**Source material:**
---*---

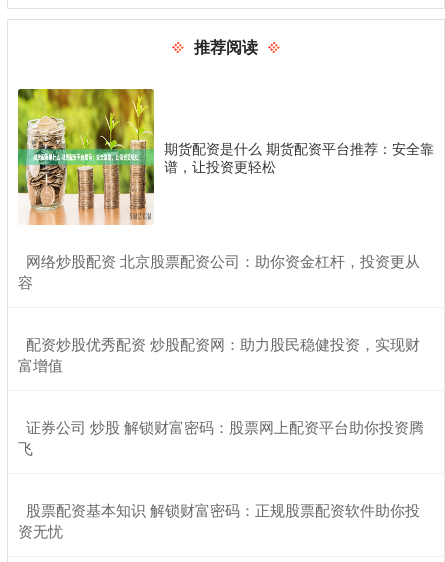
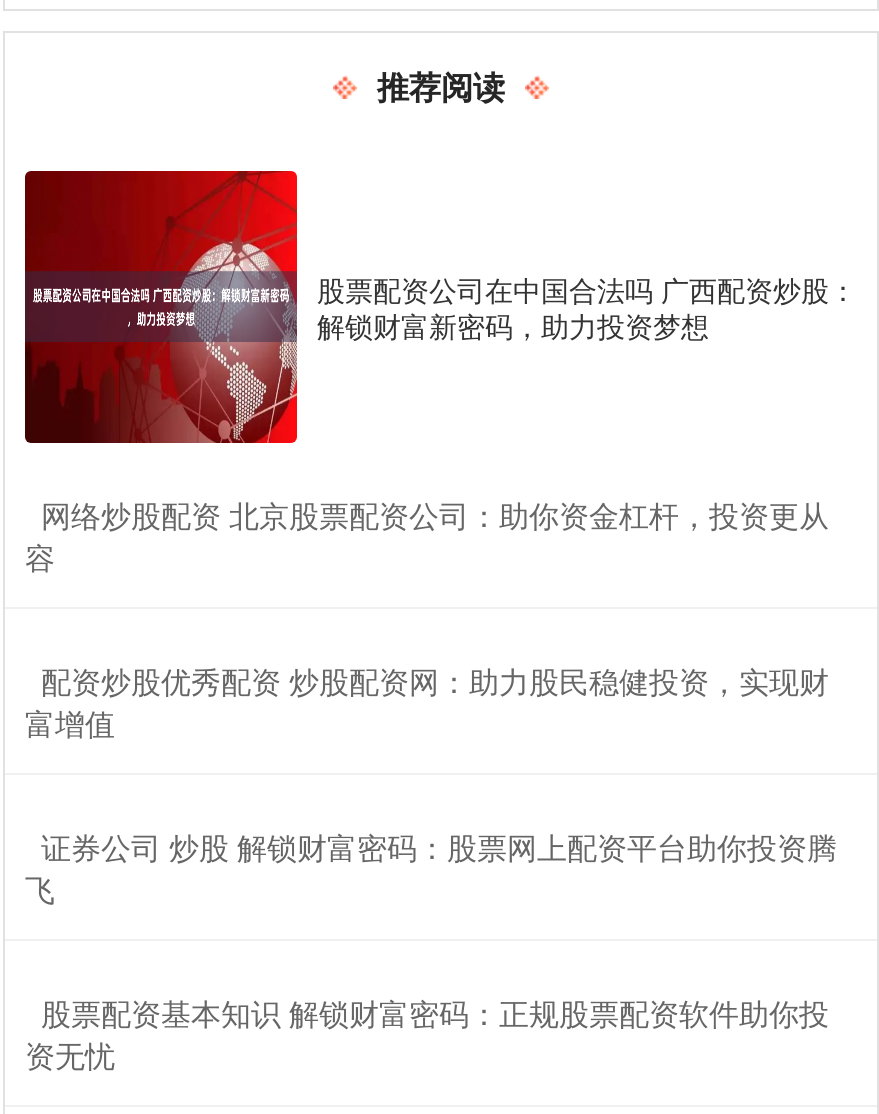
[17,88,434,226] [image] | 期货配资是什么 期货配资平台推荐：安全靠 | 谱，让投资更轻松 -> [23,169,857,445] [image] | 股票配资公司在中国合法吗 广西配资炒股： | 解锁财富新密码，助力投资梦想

---*---

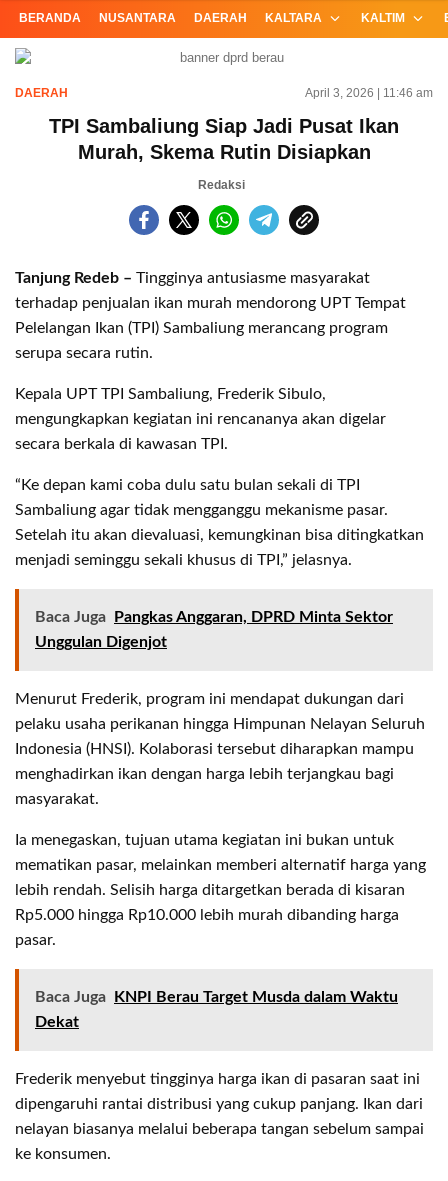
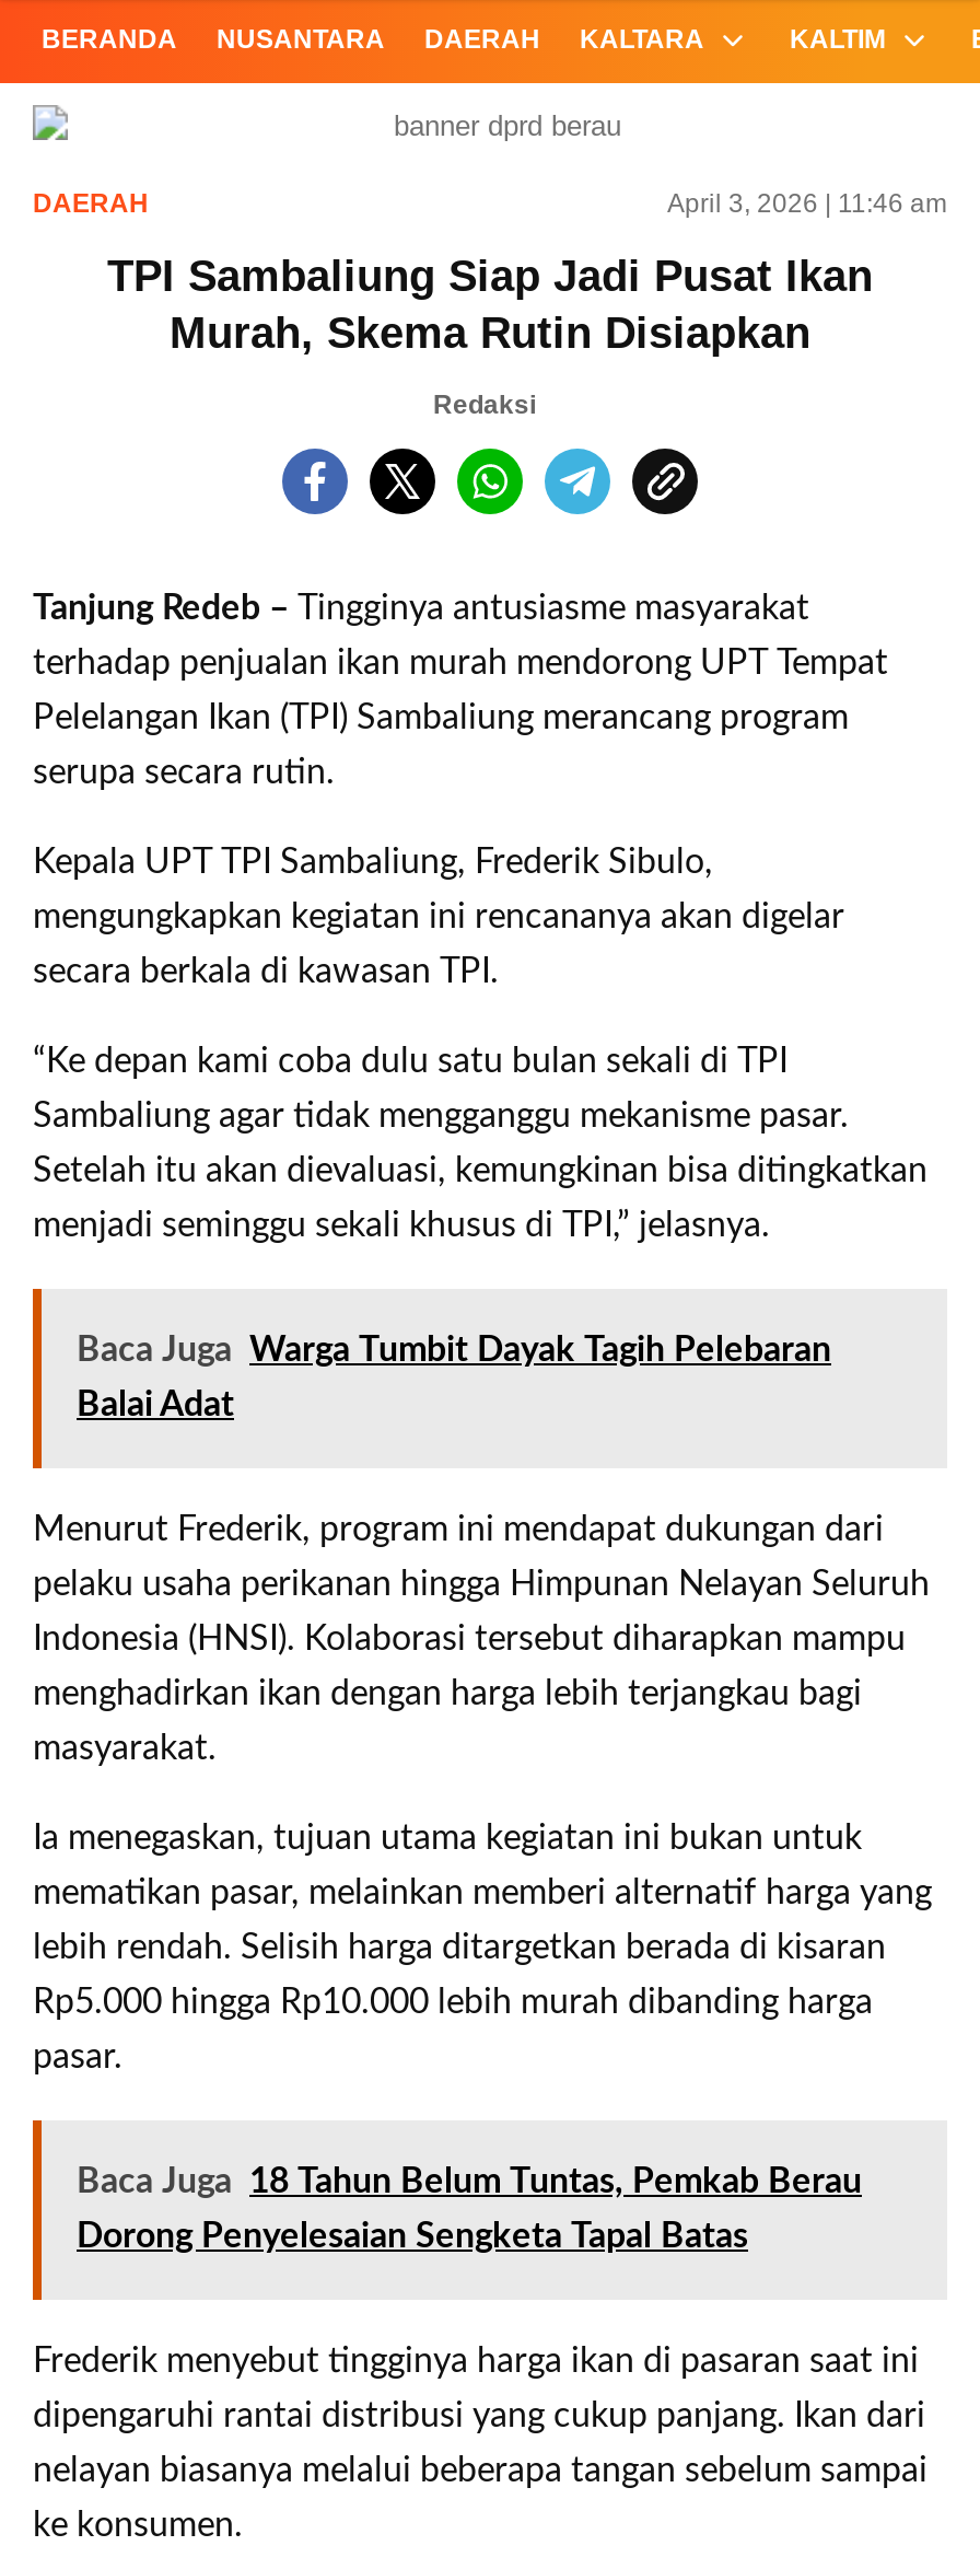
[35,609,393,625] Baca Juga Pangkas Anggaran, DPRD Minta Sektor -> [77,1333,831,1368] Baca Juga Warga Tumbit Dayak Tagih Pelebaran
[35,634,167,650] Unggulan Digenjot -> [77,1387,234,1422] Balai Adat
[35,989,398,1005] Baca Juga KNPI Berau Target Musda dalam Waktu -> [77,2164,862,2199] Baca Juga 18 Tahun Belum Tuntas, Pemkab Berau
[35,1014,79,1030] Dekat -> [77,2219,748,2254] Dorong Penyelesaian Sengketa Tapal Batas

---*---

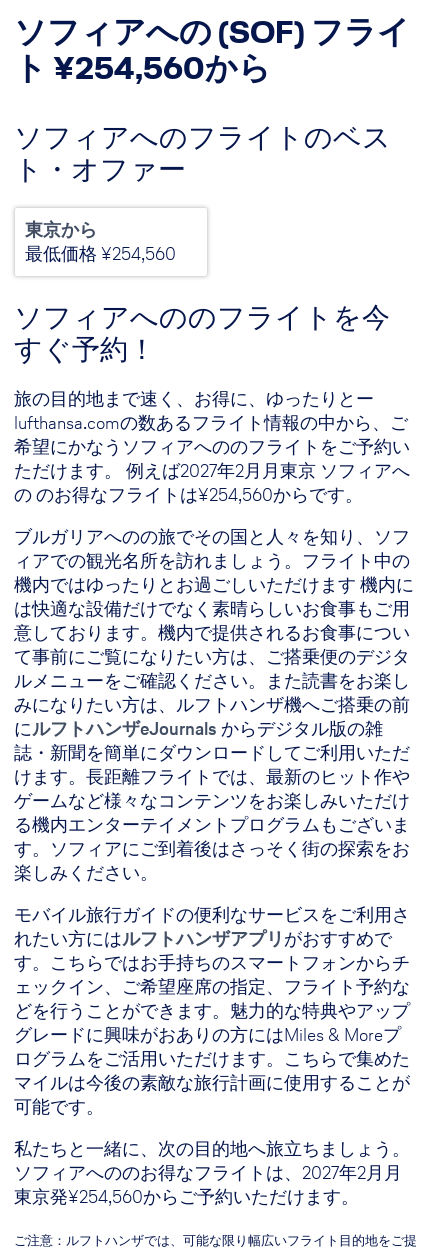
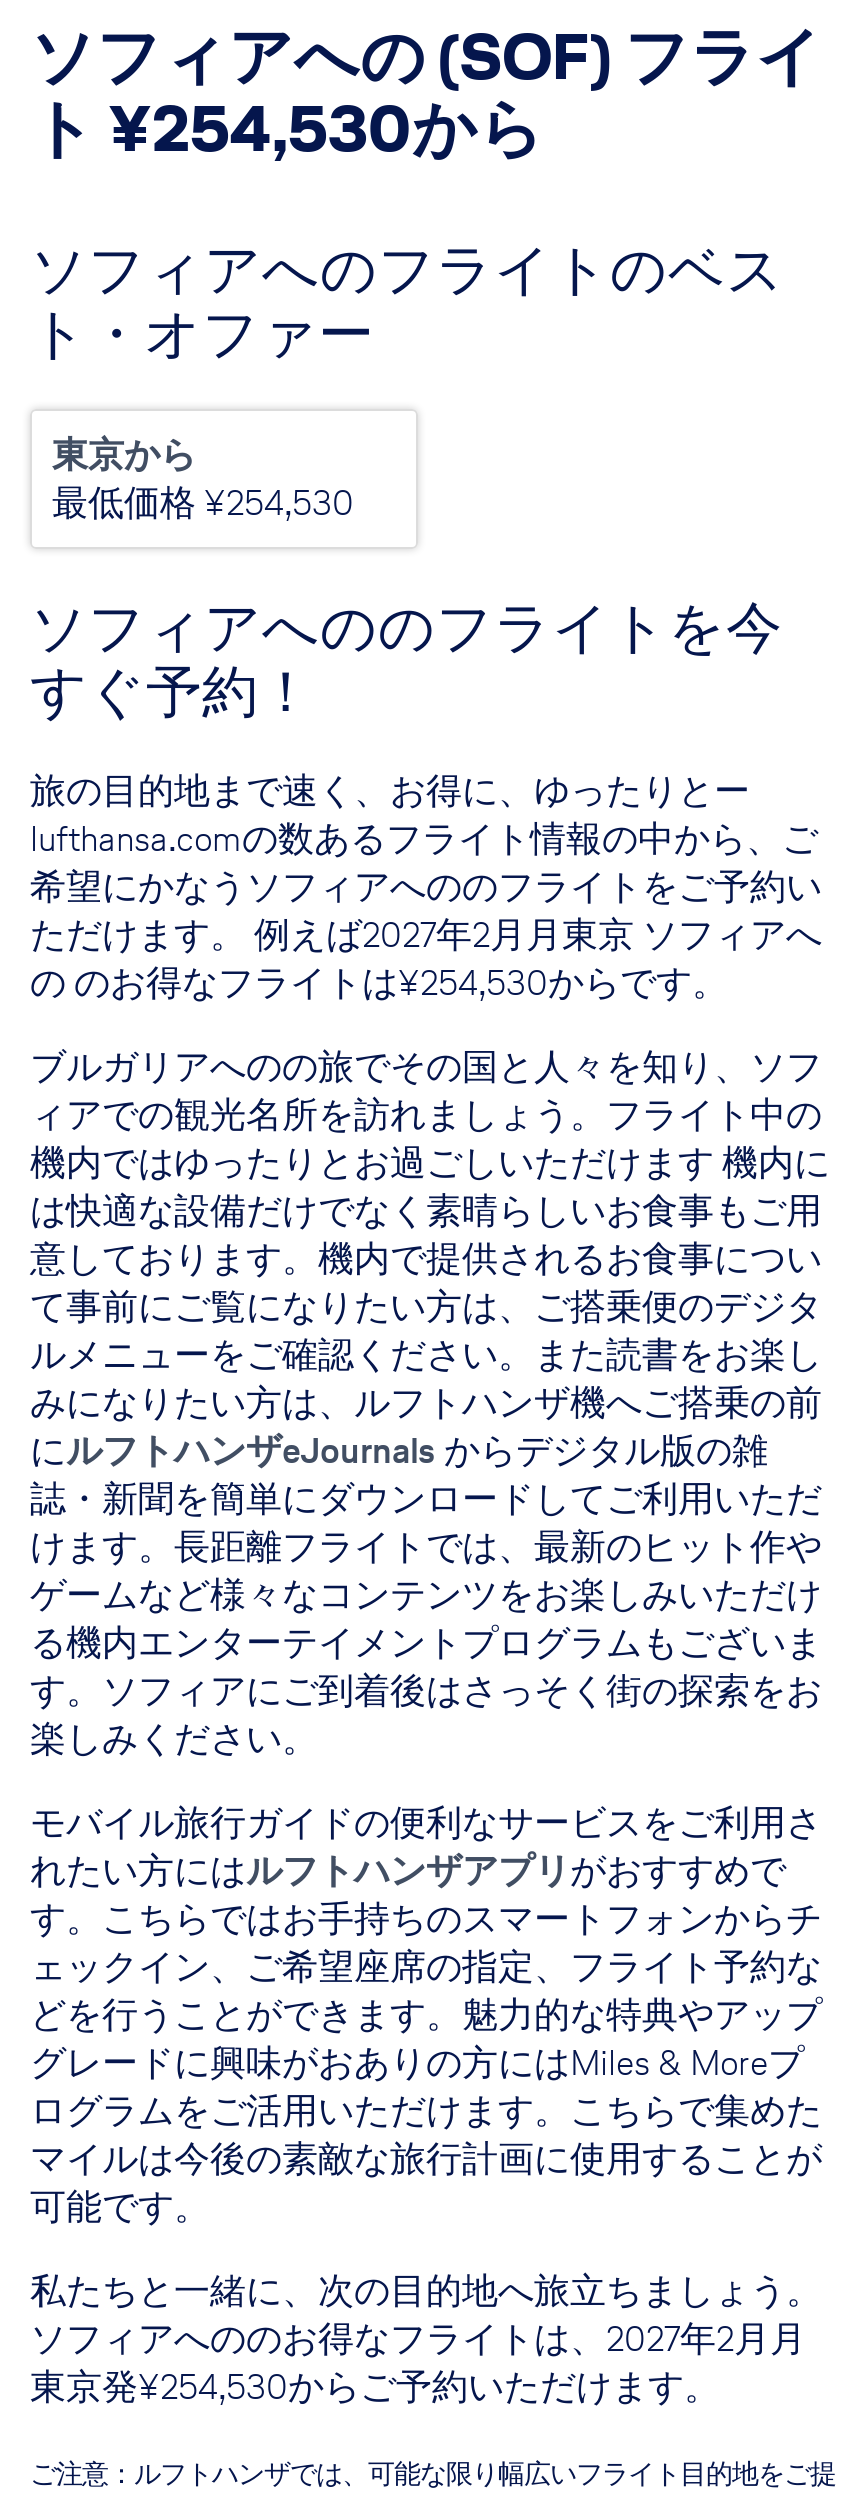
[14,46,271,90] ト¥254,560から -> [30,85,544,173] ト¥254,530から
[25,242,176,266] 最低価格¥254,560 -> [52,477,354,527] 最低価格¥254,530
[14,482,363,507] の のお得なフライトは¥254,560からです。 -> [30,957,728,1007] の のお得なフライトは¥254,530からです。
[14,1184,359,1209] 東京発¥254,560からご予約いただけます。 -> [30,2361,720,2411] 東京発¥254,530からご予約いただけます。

---*---

**Work order:** Determine how many lines in the data above include the word "Juga", and state that number only.

**Final answer:** 2